* _Assignment_
Go through the records and extract every line with the word "Peoples".

(Change listing data)
☆ ☆ ☆ ☆ ☆
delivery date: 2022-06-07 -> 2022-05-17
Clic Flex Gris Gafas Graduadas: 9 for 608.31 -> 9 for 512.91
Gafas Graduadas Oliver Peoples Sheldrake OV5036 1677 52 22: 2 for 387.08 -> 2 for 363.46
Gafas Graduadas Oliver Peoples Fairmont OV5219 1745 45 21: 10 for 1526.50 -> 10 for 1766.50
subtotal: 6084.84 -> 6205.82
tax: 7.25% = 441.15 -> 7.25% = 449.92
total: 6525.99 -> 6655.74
☆ ☆ ☆ ☆ ☆
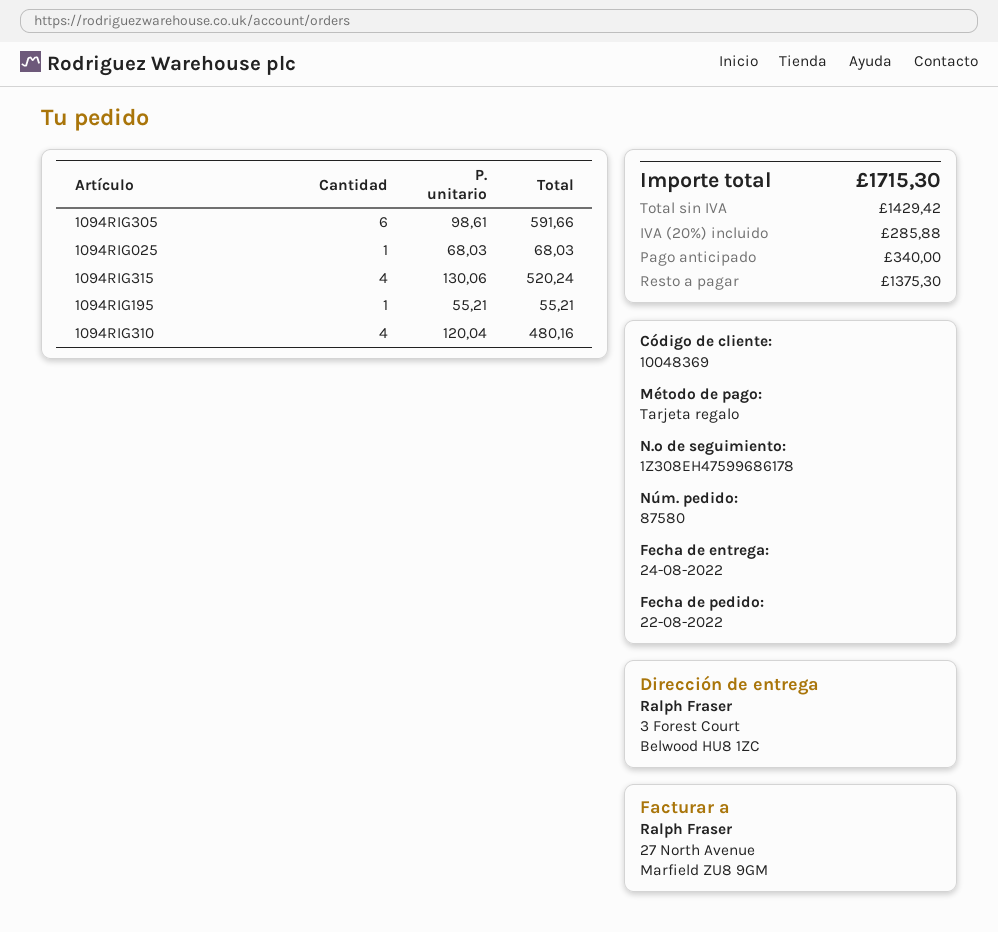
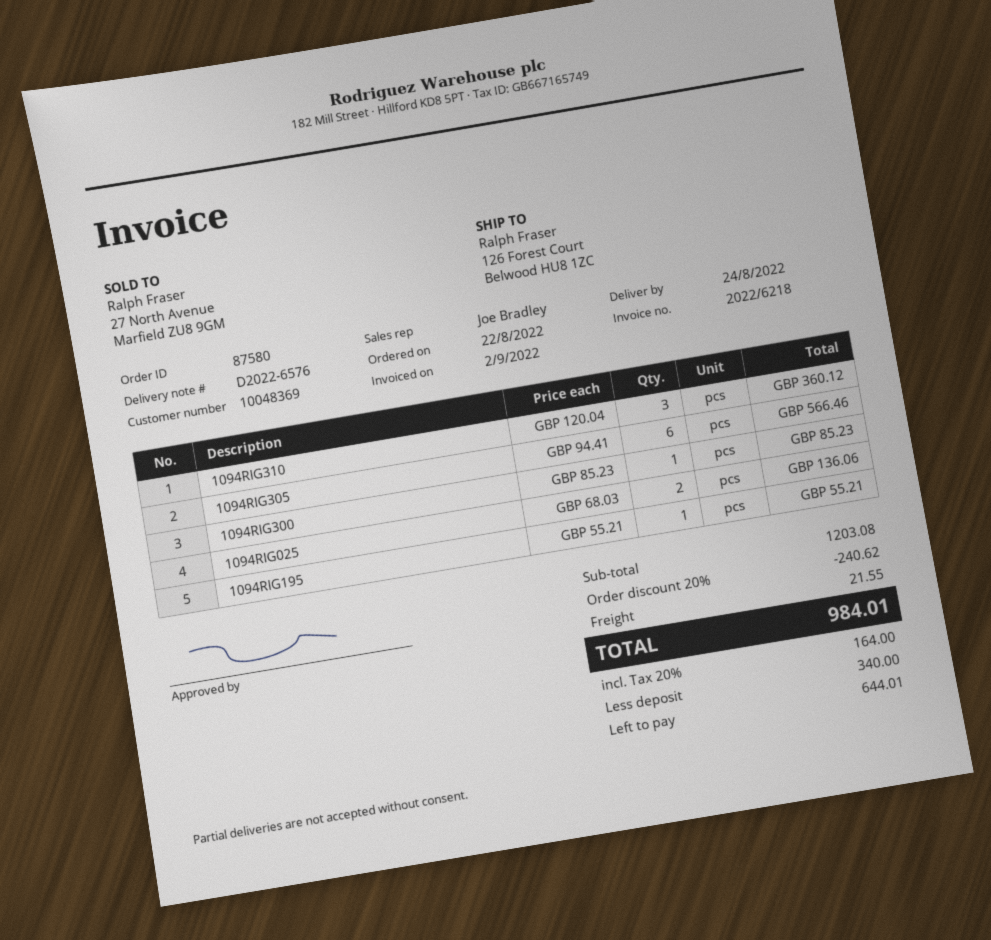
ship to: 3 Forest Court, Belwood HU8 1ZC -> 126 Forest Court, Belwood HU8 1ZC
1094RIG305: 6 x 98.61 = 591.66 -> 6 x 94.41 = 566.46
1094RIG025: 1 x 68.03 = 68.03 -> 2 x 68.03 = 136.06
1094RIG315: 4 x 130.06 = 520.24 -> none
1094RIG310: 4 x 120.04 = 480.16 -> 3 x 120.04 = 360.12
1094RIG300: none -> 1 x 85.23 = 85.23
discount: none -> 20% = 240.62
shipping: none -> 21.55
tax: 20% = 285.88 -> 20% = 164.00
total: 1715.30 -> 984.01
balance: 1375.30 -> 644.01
☆ ☆ ☆ ☆ ☆
* _Exercise output_
Gafas Graduadas Oliver Peoples Sheldrake OV5036 1677 52 22: 2 for 387.08 -> 2 for 363.46
Gafas Graduadas Oliver Peoples Fairmont OV5219 1745 45 21: 10 for 1526.50 -> 10 for 1766.50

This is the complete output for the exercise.